A liberalização abriu a geração e comercialização de eletricidade à concorrência, permitindo assim que os consumidores pudessem escolher o seu comercializador. Ao mesmo tempo, foram estabelecidos mercados grossistas transparentes e criada a separação entre atividades reguladas (o transporte e a distribuição de eletricidade) e atividades competitivas (a geração e comercialização). Em Espanha, este processo foi formalizado com a Lei do Setor Elétrico de 1997, que introduziu o mercado grossista gerido pela OMIE (Operador do Mercado Ibérico de Energia).
No mercado grossista diário, os produtores oferecem energia a um preço por cada bloco de 15 minutos do dia seguinte. Por sua vez, os comercializadores e grandes consumidores apresentam as suas ofertas de demanda para a aquisição de energia. O operador do mercado (OMIE em Espanha e Portugal) ordena as ofertas de venda do preço mais baixo para o mais alto e as de compra do mais alto para o mais baixo, e combina a oferta e a demanda até cobrir a quantidade necessária.
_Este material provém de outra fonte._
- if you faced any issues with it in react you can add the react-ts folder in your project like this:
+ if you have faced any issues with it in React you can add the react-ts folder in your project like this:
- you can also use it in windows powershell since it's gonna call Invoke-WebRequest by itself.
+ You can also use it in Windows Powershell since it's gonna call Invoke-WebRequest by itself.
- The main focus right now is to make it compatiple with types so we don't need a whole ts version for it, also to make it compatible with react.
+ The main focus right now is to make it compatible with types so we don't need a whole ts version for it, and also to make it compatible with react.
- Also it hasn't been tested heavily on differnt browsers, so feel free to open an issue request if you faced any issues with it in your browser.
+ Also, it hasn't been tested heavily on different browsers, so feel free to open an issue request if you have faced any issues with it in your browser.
O preço de cassação (preço marginal) é determinado pela última tecnologia necessária para satisfazer a demanda. Este modelo é denominado «pagamento por cassação marginal» e faz parte da legislação europeia. Por exemplo, se a demanda for coberta por ofertas de energia eólica, hidráulica e gás, o preço atribuído a todos os produtores corresponderá ao preço oferecido pela última tecnologia casada entre essas três, mesmo para aqueles que ofereceram preços inferiores. Desta forma, o sistema incentiva os produtores mais eficientes e de menor custo a participar no mercado.
O sistema de preços marginalista é o mais eficiente porque reflete, em todos os momentos, o custo real de produzir a última unidade de energia necessária para cobrir a demanda. Dessa forma, todos os geradores recebem o mesmo preço pela eletricidade que fornecem ao sistema, o que incentiva as tecnologias com custos mais baixos a oferecer sua energia ao preço mais baixo possível para serem despachadas.
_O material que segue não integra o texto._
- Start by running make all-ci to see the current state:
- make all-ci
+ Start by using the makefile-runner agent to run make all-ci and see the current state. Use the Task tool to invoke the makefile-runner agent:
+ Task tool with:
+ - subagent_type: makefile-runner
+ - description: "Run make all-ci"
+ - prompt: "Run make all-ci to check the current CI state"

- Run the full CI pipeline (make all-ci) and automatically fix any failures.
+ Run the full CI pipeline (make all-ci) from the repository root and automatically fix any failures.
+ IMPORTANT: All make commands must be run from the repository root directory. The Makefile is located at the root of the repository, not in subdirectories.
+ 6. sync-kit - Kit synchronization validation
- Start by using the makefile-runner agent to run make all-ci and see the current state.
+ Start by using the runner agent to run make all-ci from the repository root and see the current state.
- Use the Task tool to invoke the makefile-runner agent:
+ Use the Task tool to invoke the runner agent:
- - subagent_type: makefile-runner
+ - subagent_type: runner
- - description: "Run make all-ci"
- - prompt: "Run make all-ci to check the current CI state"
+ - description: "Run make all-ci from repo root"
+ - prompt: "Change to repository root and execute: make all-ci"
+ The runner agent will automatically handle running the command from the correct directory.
Este mecanismo promove a concorrência, a transparência e a eficiência económica, garantindo que a eletricidade seja gerada ao menor custo global para o sistema. Alternativas como os sistemas pay-as-bid, em que cada gerador cobraria o preço que oferecesse, reduzem os incentivos para oferecer preços ajustados aos custos reais, incentivando, por sua vez, a oferta ao custo mais alto possível abaixo da última tecnologia que previsivelmente se casaria.
Além disso, o modelo marginalista proporciona coerência entre todos os mercados europeus de eletricidade, uma vez que é aplicado de forma harmonizada nos diferentes países. Essa coerência permite comparar preços, gerir riscos e planear investimentos de forma integrada à escala europeia. Se este quadro comum fosse quebrado, perder-se-ia a referência que hoje estrutura todos os preços e horizontes temporais do mercado, gerando fragmentação e incerteza, e até mesmo um verdadeiro caos na formação de preços e sinais de investimento.
Os preços dos mercados futuros de eletricidade refletem as expectativas sobre os preços que serão formados no mercado diário durante o período futuro a que se referem. Como as liquidações desses contratos são feitas precisamente em relação aos preços do mercado diário, a estrutura e o funcionamento do sistema marginalista determinam diretamente o nível e a volatilidade dos preços futuros. Se o mecanismo de formação de preços do mercado diário fosse diferente, os futuros incorporariam outras referências e, portanto, apresentariam preços diferentes.
Por isso, o sistema marginalista não só define como é fixado o preço da eletricidade a cada 15 minutos, mas também mantém a coerência de toda a curva temporal de preços, desde o intradiário até aos futuros a vários anos. Alterar as regras do mercado diário significaria alterar toda a estrutura de preços na qual se baseiam a gestão de risco, os contratos financeiros e os investimentos no setor elétrico.
As comercializadoras são empresas que compram eletricidade no mercado grossista e a vendem aos consumidores. Podem ser comercializadoras tradicionais (ligadas às grandes empresas de eletricidade) ou novas empresas independentes.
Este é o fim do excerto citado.